There seem to be two exits to your parking lot. That's it. Two. If there were more exits, I didn't see them, and there weren't any signs pointing to them

It took us over an hour to leave after the concert. And we're amongst the lucky ones—the line behind us by the time we got out extended well beyond where we'd originally entered it.
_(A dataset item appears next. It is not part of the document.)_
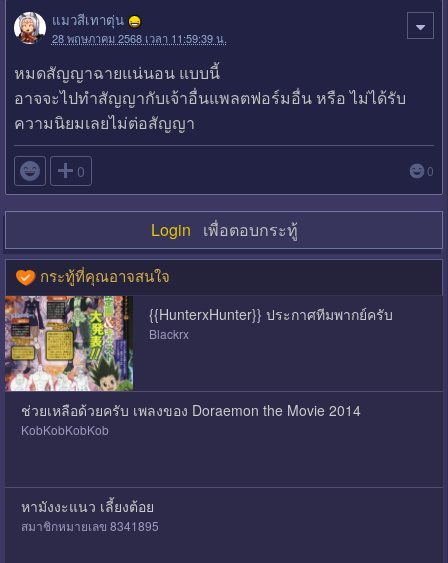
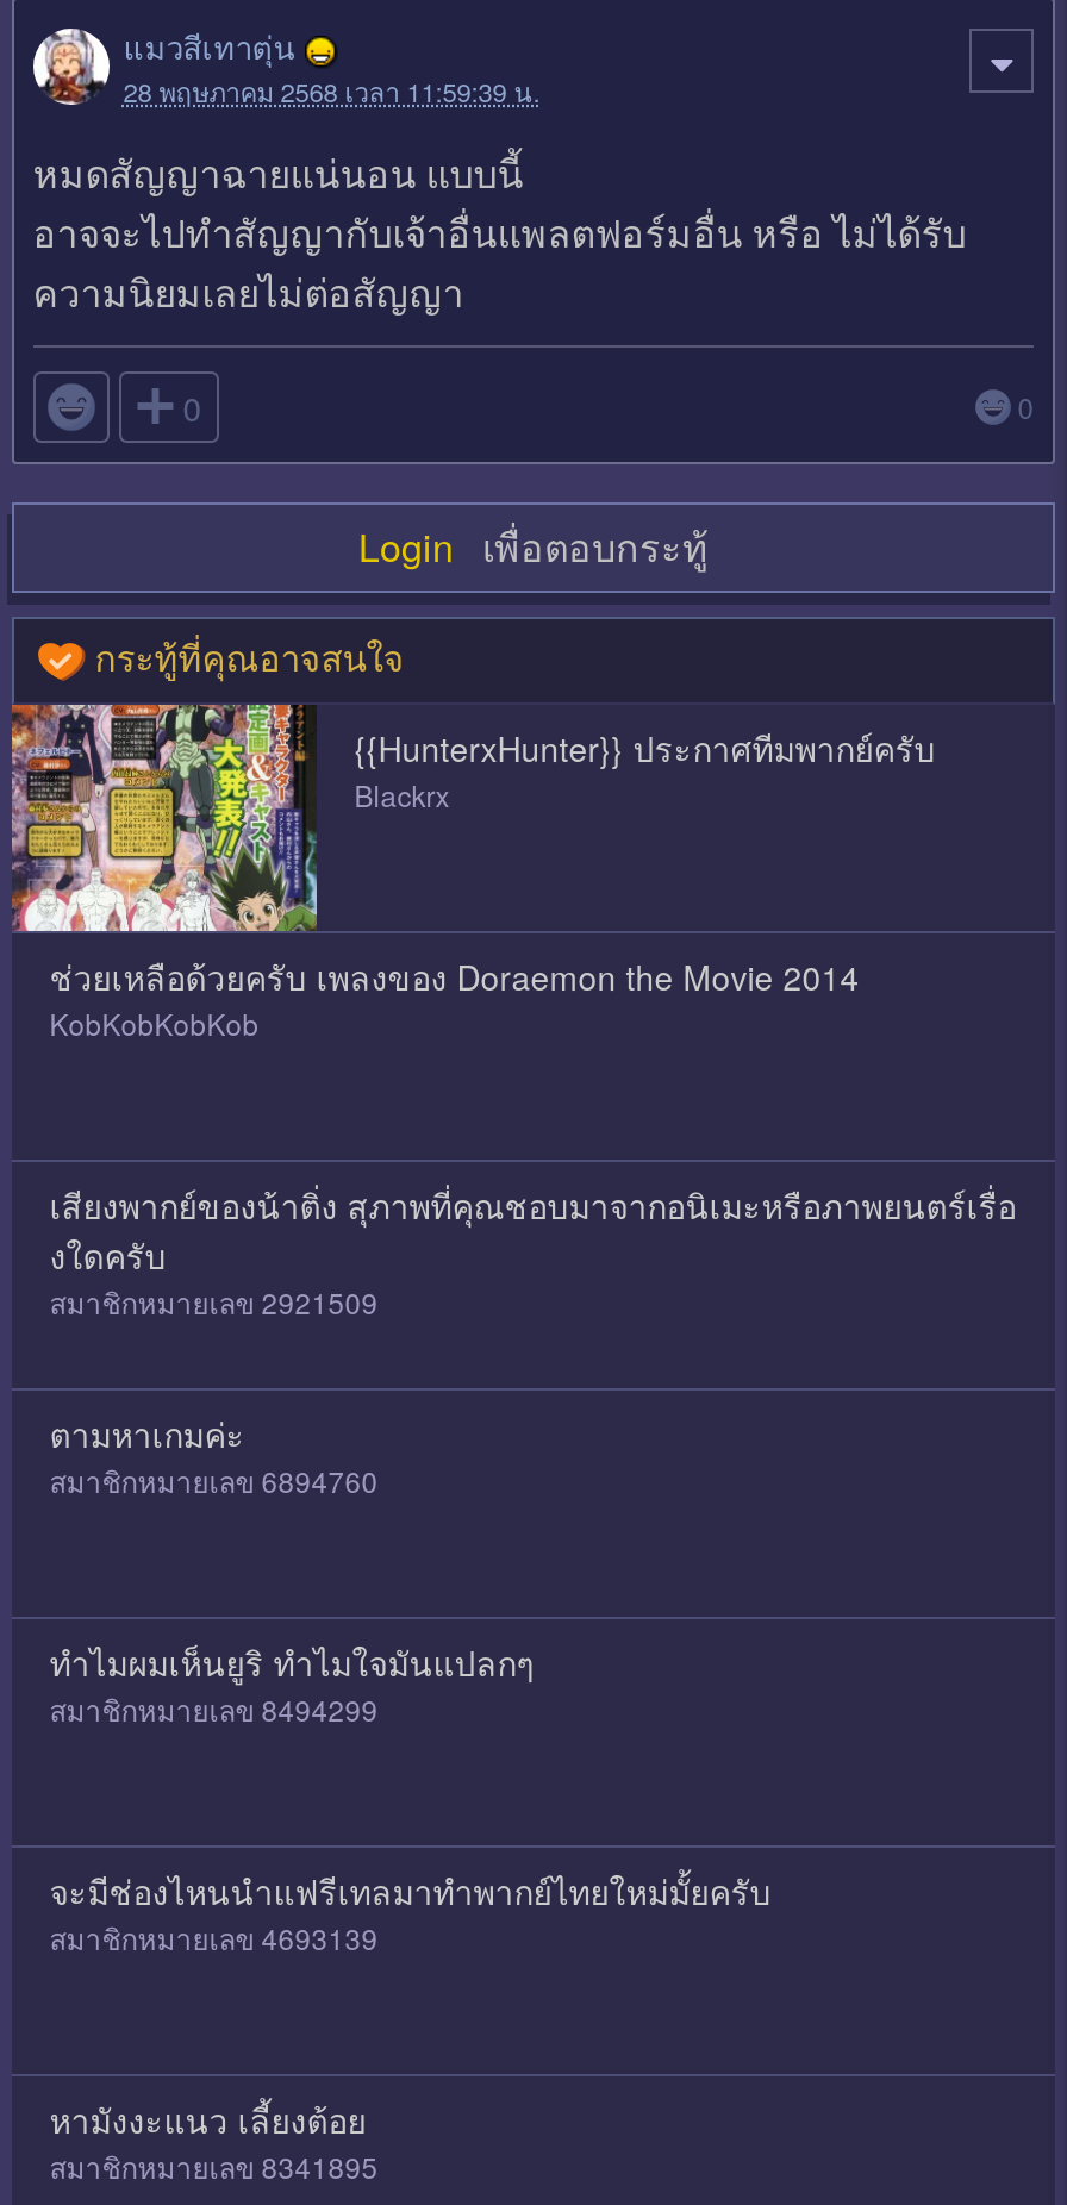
none -> [50,1182,1017,1501] เสียงพากย์ของน้าติ่ง สุภาพที่คุณชอบมาจากอนิเมะหรือภาพยนตร์เรื่อ | งใดครับ | สมาชิกหมายเลข 2921509 | ตามหาเกมค่ะ | สมาชิกหมายเลข 6894760
none -> [50,1639,535,1729] ทำไมผมเห็นยูริ ทำไมใจมันแปลกๆ | สมาชิกหมายเลข 8494299
none -> [50,1867,771,1958] จะมีช่องไหนนำแฟรีเทลมาทำพากย์ไทยใหม่มั้ยครับ | สมาชิกหมายเลข 4693139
It's bad enough that the crowd assembled was like a walking advertisement for why not to live in Central Pennsylvania. (You've got to try really hard to make the inhabitants of the City of Philadelphia, which was lucky to make it to the bottom of Travel + Leisure's most attractive city rankings, look like fashion plates, but this crowd succeeded.) It's bad enough that after making great time to Harrisburg, we had to try for over an hour to find a place to eat (we thought we'd finally found one, but the hostess completely ignored us—and the ten other people waiting for a table—despite the presence of several empty booths) and ended up at the world's worst Chinese Buffet (an achievement, to be sure). It's bad enough that your sightlines suck. But the utter lack of logic behind your parking layout has led me to the conclusion that I'd be perfectly happy if I never had to go to another concert at Hersheypark again, because your parking lot exit strategy is making the Bush Administration's Iraq exit strategy look efficient and well planned.

What exit strategy? Exactly.

Photo of some people standing in the Hershey Park parking lot by Flickr user Magic Bee. They only look happy because they haven't tried to leave yet.